**About this exercise**:
Could you reproduce all of the following entries exactly?

**Edit tracking data**:
Start of Block

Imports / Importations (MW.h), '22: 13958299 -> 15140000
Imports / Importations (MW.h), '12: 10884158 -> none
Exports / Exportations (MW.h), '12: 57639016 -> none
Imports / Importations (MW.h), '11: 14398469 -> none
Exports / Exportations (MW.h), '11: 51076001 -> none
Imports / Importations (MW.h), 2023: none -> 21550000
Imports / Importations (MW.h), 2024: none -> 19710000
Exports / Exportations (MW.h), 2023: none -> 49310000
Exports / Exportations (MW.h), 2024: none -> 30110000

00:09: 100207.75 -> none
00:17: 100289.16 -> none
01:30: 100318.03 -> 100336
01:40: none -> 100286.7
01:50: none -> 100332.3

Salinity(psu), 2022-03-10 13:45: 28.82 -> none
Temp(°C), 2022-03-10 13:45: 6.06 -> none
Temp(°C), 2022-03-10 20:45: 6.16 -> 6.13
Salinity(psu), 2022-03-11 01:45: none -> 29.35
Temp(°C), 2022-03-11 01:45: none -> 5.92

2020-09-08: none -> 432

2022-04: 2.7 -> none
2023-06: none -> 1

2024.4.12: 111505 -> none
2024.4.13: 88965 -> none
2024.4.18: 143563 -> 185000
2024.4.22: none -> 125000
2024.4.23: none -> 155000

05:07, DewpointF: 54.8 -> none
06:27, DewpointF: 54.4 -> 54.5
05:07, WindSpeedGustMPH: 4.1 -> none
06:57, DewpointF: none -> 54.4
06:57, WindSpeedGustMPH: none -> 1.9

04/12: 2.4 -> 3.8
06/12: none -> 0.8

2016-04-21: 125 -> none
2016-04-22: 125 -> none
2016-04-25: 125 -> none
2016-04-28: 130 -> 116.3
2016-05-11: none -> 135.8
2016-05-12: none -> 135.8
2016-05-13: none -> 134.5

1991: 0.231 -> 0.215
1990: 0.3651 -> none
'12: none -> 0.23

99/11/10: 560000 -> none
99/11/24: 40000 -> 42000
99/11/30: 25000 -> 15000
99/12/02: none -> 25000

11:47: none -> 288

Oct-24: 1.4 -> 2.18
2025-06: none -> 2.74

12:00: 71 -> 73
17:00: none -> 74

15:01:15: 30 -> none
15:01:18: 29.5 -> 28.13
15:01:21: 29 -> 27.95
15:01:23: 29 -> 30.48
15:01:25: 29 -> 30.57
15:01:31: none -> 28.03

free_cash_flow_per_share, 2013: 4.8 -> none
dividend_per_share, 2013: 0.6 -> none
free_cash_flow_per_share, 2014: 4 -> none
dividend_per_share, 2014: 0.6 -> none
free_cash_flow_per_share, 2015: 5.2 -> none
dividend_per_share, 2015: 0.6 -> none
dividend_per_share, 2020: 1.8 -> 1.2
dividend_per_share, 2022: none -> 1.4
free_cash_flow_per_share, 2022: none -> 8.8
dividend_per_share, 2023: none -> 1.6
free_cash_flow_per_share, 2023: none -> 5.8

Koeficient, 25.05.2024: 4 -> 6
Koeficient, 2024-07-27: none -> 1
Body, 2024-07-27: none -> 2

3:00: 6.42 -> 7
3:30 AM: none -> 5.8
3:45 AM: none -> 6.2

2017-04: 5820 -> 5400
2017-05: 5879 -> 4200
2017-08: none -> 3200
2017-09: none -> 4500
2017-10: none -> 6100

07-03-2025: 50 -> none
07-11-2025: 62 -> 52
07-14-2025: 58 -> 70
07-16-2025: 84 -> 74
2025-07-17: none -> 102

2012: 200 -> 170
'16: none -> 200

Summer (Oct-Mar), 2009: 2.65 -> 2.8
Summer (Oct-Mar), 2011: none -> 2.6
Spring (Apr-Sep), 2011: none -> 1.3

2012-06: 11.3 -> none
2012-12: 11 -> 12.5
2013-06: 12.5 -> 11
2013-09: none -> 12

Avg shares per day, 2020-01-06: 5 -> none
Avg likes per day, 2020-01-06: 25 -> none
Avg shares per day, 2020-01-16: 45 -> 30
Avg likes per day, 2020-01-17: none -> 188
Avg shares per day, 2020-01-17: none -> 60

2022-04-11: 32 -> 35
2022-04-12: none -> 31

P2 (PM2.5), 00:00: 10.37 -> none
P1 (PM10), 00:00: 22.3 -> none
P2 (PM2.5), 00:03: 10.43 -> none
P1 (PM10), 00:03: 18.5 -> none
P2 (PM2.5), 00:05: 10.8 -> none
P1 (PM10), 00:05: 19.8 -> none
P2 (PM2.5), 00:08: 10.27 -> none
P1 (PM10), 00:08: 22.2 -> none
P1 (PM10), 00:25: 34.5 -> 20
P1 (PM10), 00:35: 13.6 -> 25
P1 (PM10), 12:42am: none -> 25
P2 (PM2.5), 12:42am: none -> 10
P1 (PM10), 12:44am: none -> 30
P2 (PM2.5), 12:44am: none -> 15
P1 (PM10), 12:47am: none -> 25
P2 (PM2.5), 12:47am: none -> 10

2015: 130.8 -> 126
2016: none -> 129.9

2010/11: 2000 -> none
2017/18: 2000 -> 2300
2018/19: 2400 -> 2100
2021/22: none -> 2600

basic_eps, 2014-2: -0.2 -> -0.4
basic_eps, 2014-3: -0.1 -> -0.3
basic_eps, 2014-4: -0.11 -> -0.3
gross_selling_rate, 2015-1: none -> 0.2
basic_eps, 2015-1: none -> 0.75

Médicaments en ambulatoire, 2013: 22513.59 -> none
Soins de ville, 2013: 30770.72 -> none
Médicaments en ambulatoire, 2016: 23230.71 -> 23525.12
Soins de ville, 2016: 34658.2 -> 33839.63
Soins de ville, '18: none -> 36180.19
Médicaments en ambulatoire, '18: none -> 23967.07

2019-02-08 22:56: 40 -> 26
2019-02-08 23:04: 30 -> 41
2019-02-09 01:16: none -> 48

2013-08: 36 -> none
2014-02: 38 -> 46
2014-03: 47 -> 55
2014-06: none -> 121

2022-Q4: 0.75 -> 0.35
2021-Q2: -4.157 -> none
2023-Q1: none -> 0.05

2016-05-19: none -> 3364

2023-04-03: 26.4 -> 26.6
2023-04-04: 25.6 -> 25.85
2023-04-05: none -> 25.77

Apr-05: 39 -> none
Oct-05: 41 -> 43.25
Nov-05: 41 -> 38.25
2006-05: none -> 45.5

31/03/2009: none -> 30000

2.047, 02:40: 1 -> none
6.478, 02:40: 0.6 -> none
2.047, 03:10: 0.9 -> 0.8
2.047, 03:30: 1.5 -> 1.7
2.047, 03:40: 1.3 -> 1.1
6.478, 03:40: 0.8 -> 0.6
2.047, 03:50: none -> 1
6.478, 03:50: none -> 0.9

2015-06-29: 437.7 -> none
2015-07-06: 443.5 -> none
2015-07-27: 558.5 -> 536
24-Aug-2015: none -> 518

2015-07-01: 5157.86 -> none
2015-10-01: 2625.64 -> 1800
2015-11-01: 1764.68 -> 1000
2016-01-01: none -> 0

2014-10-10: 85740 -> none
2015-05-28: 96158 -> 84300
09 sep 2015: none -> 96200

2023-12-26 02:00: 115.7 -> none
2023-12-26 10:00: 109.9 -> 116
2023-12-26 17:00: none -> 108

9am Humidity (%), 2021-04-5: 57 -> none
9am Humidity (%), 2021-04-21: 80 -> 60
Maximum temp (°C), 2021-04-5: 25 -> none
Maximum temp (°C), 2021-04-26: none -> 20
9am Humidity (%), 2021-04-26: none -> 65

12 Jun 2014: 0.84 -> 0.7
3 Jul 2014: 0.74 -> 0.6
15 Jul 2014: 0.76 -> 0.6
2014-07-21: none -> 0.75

End of Block

**Result for this exercise**:
Imports / Importations (MW.h), '22: 13958299 -> 15140000
Imports / Importations (MW.h), '12: 10884158 -> none
Exports / Exportations (MW.h), '12: 57639016 -> none
Imports / Importations (MW.h), '11: 14398469 -> none
Exports / Exportations (MW.h), '11: 51076001 -> none
Imports / Importations (MW.h), 2023: none -> 21550000
Imports / Importations (MW.h), 2024: none -> 19710000
Exports / Exportations (MW.h), 2023: none -> 49310000
Exports / Exportations (MW.h), 2024: none -> 30110000

00:09: 100207.75 -> none
00:17: 100289.16 -> none
01:30: 100318.03 -> 100336
01:40: none -> 100286.7
01:50: none -> 100332.3

Salinity(psu), 2022-03-10 13:45: 28.82 -> none
Temp(°C), 2022-03-10 13:45: 6.06 -> none
Temp(°C), 2022-03-10 20:45: 6.16 -> 6.13
Salinity(psu), 2022-03-11 01:45: none -> 29.35
Temp(°C), 2022-03-11 01:45: none -> 5.92

2020-09-08: none -> 432

2022-04: 2.7 -> none
2023-06: none -> 1

2024.4.12: 111505 -> none
2024.4.13: 88965 -> none
2024.4.18: 143563 -> 185000
2024.4.22: none -> 125000
2024.4.23: none -> 155000

05:07, DewpointF: 54.8 -> none
06:27, DewpointF: 54.4 -> 54.5
05:07, WindSpeedGustMPH: 4.1 -> none
06:57, DewpointF: none -> 54.4
06:57, WindSpeedGustMPH: none -> 1.9

04/12: 2.4 -> 3.8
06/12: none -> 0.8

2016-04-21: 125 -> none
2016-04-22: 125 -> none
2016-04-25: 125 -> none
2016-04-28: 130 -> 116.3
2016-05-11: none -> 135.8
2016-05-12: none -> 135.8
2016-05-13: none -> 134.5

1991: 0.231 -> 0.215
1990: 0.3651 -> none
'12: none -> 0.23

99/11/10: 560000 -> none
99/11/24: 40000 -> 42000
99/11/30: 25000 -> 15000
99/12/02: none -> 25000

11:47: none -> 288

Oct-24: 1.4 -> 2.18
2025-06: none -> 2.74

12:00: 71 -> 73
17:00: none -> 74

15:01:15: 30 -> none
15:01:18: 29.5 -> 28.13
15:01:21: 29 -> 27.95
15:01:23: 29 -> 30.48
15:01:25: 29 -> 30.57
15:01:31: none -> 28.03

free_cash_flow_per_share, 2013: 4.8 -> none
dividend_per_share, 2013: 0.6 -> none
free_cash_flow_per_share, 2014: 4 -> none
dividend_per_share, 2014: 0.6 -> none
free_cash_flow_per_share, 2015: 5.2 -> none
dividend_per_share, 2015: 0.6 -> none
dividend_per_share, 2020: 1.8 -> 1.2
dividend_per_share, 2022: none -> 1.4
free_cash_flow_per_share, 2022: none -> 8.8
dividend_per_share, 2023: none -> 1.6
free_cash_flow_per_share, 2023: none -> 5.8

Koeficient, 25.05.2024: 4 -> 6
Koeficient, 2024-07-27: none -> 1
Body, 2024-07-27: none -> 2

3:00: 6.42 -> 7
3:30 AM: none -> 5.8
3:45 AM: none -> 6.2

2017-04: 5820 -> 5400
2017-05: 5879 -> 4200
2017-08: none -> 3200
2017-09: none -> 4500
2017-10: none -> 6100

07-03-2025: 50 -> none
07-11-2025: 62 -> 52
07-14-2025: 58 -> 70
07-16-2025: 84 -> 74
2025-07-17: none -> 102

2012: 200 -> 170
'16: none -> 200

Summer (Oct-Mar), 2009: 2.65 -> 2.8
Summer (Oct-Mar), 2011: none -> 2.6
Spring (Apr-Sep), 2011: none -> 1.3

2012-06: 11.3 -> none
2012-12: 11 -> 12.5
2013-06: 12.5 -> 11
2013-09: none -> 12

Avg shares per day, 2020-01-06: 5 -> none
Avg likes per day, 2020-01-06: 25 -> none
Avg shares per day, 2020-01-16: 45 -> 30
Avg likes per day, 2020-01-17: none -> 188
Avg shares per day, 2020-01-17: none -> 60

2022-04-11: 32 -> 35
2022-04-12: none -> 31

P2 (PM2.5), 00:00: 10.37 -> none
P1 (PM10), 00:00: 22.3 -> none
P2 (PM2.5), 00:03: 10.43 -> none
P1 (PM10), 00:03: 18.5 -> none
P2 (PM2.5), 00:05: 10.8 -> none
P1 (PM10), 00:05: 19.8 -> none
P2 (PM2.5), 00:08: 10.27 -> none
P1 (PM10), 00:08: 22.2 -> none
P1 (PM10), 00:25: 34.5 -> 20
P1 (PM10), 00:35: 13.6 -> 25
P1 (PM10), 12:42am: none -> 25
P2 (PM2.5), 12:42am: none -> 10
P1 (PM10), 12:44am: none -> 30
P2 (PM2.5), 12:44am: none -> 15
P1 (PM10), 12:47am: none -> 25
P2 (PM2.5), 12:47am: none -> 10

2015: 130.8 -> 126
2016: none -> 129.9

2010/11: 2000 -> none
2017/18: 2000 -> 2300
2018/19: 2400 -> 2100
2021/22: none -> 2600

basic_eps, 2014-2: -0.2 -> -0.4
basic_eps, 2014-3: -0.1 -> -0.3
basic_eps, 2014-4: -0.11 -> -0.3
gross_selling_rate, 2015-1: none -> 0.2
basic_eps, 2015-1: none -> 0.75

Médicaments en ambulatoire, 2013: 22513.59 -> none
Soins de ville, 2013: 30770.72 -> none
Médicaments en ambulatoire, 2016: 23230.71 -> 23525.12
Soins de ville, 2016: 34658.2 -> 33839.63
Soins de ville, '18: none -> 36180.19
Médicaments en ambulatoire, '18: none -> 23967.07

2019-02-08 22:56: 40 -> 26
2019-02-08 23:04: 30 -> 41
2019-02-09 01:16: none -> 48

2013-08: 36 -> none
2014-02: 38 -> 46
2014-03: 47 -> 55
2014-06: none -> 121

2022-Q4: 0.75 -> 0.35
2021-Q2: -4.157 -> none
2023-Q1: none -> 0.05

2016-05-19: none -> 3364

2023-04-03: 26.4 -> 26.6
2023-04-04: 25.6 -> 25.85
2023-04-05: none -> 25.77

Apr-05: 39 -> none
Oct-05: 41 -> 43.25
Nov-05: 41 -> 38.25
2006-05: none -> 45.5

31/03/2009: none -> 30000

2.047, 02:40: 1 -> none
6.478, 02:40: 0.6 -> none
2.047, 03:10: 0.9 -> 0.8
2.047, 03:30: 1.5 -> 1.7
2.047, 03:40: 1.3 -> 1.1
6.478, 03:40: 0.8 -> 0.6
2.047, 03:50: none -> 1
6.478, 03:50: none -> 0.9

2015-06-29: 437.7 -> none
2015-07-06: 443.5 -> none
2015-07-27: 558.5 -> 536
24-Aug-2015: none -> 518

2015-07-01: 5157.86 -> none
2015-10-01: 2625.64 -> 1800
2015-11-01: 1764.68 -> 1000
2016-01-01: none -> 0

2014-10-10: 85740 -> none
2015-05-28: 96158 -> 84300
09 sep 2015: none -> 96200

2023-12-26 02:00: 115.7 -> none
2023-12-26 10:00: 109.9 -> 116
2023-12-26 17:00: none -> 108

9am Humidity (%), 2021-04-5: 57 -> none
9am Humidity (%), 2021-04-21: 80 -> 60
Maximum temp (°C), 2021-04-5: 25 -> none
Maximum temp (°C), 2021-04-26: none -> 20
9am Humidity (%), 2021-04-26: none -> 65

12 Jun 2014: 0.84 -> 0.7
3 Jul 2014: 0.74 -> 0.6
15 Jul 2014: 0.76 -> 0.6
2014-07-21: none -> 0.75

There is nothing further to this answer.